Dt. Fulya Üçem, bu tür rahatsızlıkları olan kişilerde uyku bozukluğu, yorgun uyanma, baş ve boyun ağrıları gibi belirtilerin görülebildiğini ve bu kişiler de sabah uyandıklarında çiğneme kaslarında ve dişlerinde ağrılar hissedebileceklerini belirtiyor.
Bruksizmi olan kişiler, uyanıkken (uyanık bruksizm) veya uyku esnasında (uyku bruksizmi) bilinçsizce dişlerini sıkabiliyor. Ancak gün içerisinde farkındalık daha yüksek olduğu için kişi bu durumun etkilerinden kaçınabiliyor.
Hastalığın tedavisindeki amaç, bu rahatsızlığa sebep olan primer etkenin tespit edilip tedavi edilmesi ve bu süreçte dişlerde, çene ekleminde oluşabilecek kalıcı zararları önlemek ve ağrıyı ortadan kaldırmak. Dt. Fulya Üçem, diş gıcırdatma tedavisinde primer etken tedavi edilene kadar uyku sırasında dişlerin birbirleri ile temasını engellemek amacı ile üst çene için yapılan sadece dişler üzerine oturan 2 mm kalınlığında şeffaf bir plağın kullandırıldığını, “Gece plağı” denilen bu apareyin tek başına yeterli olmadığı durumlarda botox gibi bazı ek tedaviler uygulanabileceği belirtiliyor.
Üçem, “Bruksizm’in sebebi dental kaynaklı olmadığı, stres kaynaklı olduğuna karar verilirse psikiyatri ile ortak bir çalışma içersine giriliyor. Eğer dental kaynaklı olduğu düşünülür ve maloklüzyona bağlı bruksizm teşhisi konulursa hatalı yapılmış diş dolgusu ve kaplamaların yenilenmesi gerekebiliyor. Eksik olan dişlerin yerine konulabilmesi ya da aşınmış dişlerin onarılması için protez uygulamaları yapılabiliyor. Diş sıkma ve gıcırdatma sonucu çene ekleminde ki deformasyona bağlı başka sorunlar ortaya çıkabiliyor. Uzun süreli bruksizm sonuncunda massater kas hacmi sürekli sıkmaya bağlı olarak artmakta olup çenenin köşelerinde ki bu hacim yüz yapısının daha kare gözükmesine sebep oluyor Dolayısıyla bruksizm tedavisi sonucun da alt yüzde bir incelme çenenin önden bakıldığında küçülmesi ve V-yüz dediğimiz görüntü ortaya çıkıyor.” diyor.

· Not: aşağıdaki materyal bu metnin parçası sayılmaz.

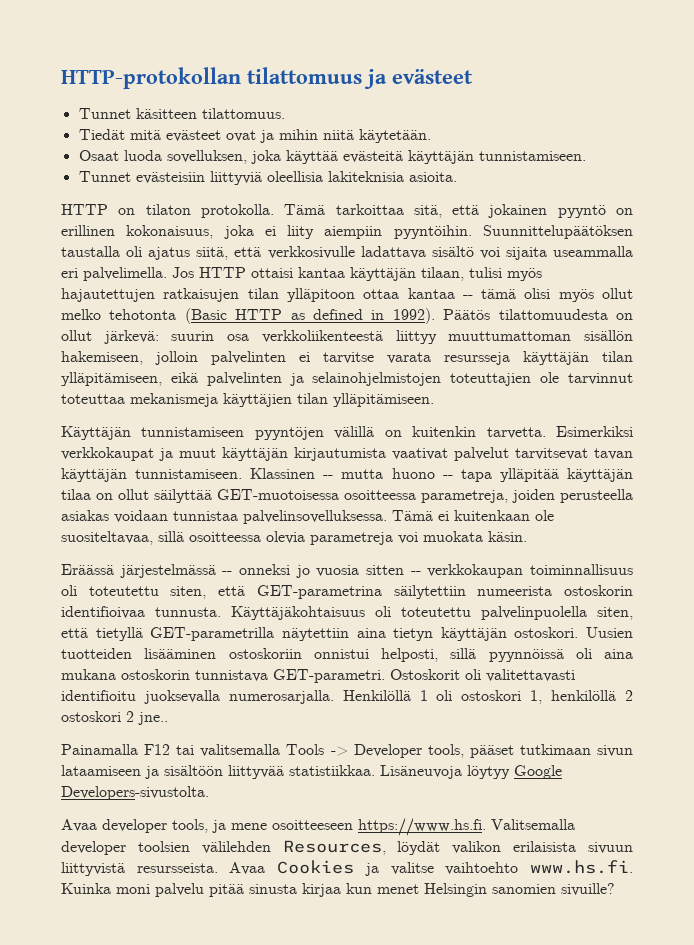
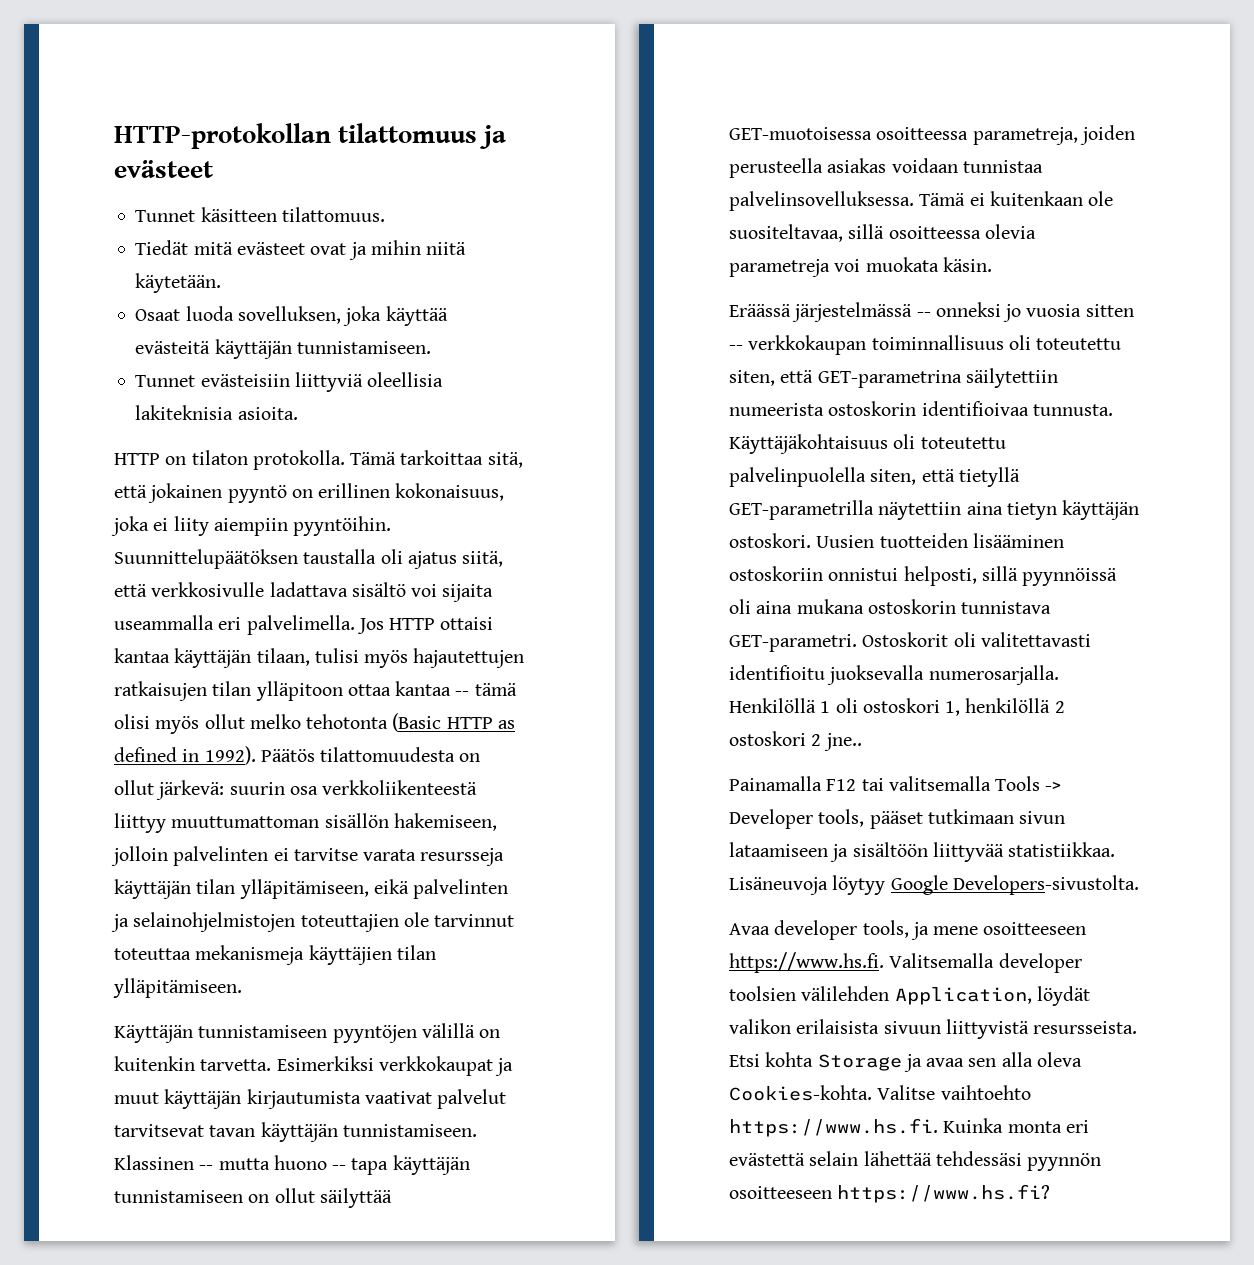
[499,468,633,482] [61,489,91,500] ylläpitää käyttäjän tilaa -> [392,1155,470,1175] [114,1190,243,1203] käyttäjän tunnistamiseen
[282,840,386,855] Resources, -> [894,987,1032,1005] Application,
[229,860,633,876] [61,883,615,897] Avaa Cookies ja valitse vaihtoehto www.hs.fi. Kuinka moni palvelu pitää sinusta kirjaa kun menet Helsingin sanomien sivuille? -> [729,1052,1082,1072] [729,1085,1031,1101] [729,1118,1089,1137] [729,1151,1102,1171] [729,1184,1051,1203] Etsi kohta Storage ja avaa sen alla oleva Cookies-kohta. Valitse vaihtoehto https://www.hs.fi. Kuinka monta eri evästettä selain lähettää tehdessäsi pyynnön osoitteeseen https://www.hs.fi?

Bruksizm tedavisinde, Dt Fulya Üçem, sadece tek bir tedavinin yeterli olmadığını, plak botox ve en önemlisi bruksizme sebep olan etkenin ortadan kaldırılmasına yönelik bir tedavinin uygulanması gerektiğini vurguluyor. Üçem, plak ve botox tedavisi hipertrofiye uğramış olan kasın rahatlamasını ve çenenin doğru konumlanmasını sağlayacak olup bu esnada altta yatan primer etkenin de tedavisi ile hastanın bu alışkanlığı rahatlıkla bırakabileceğini belirtiyor.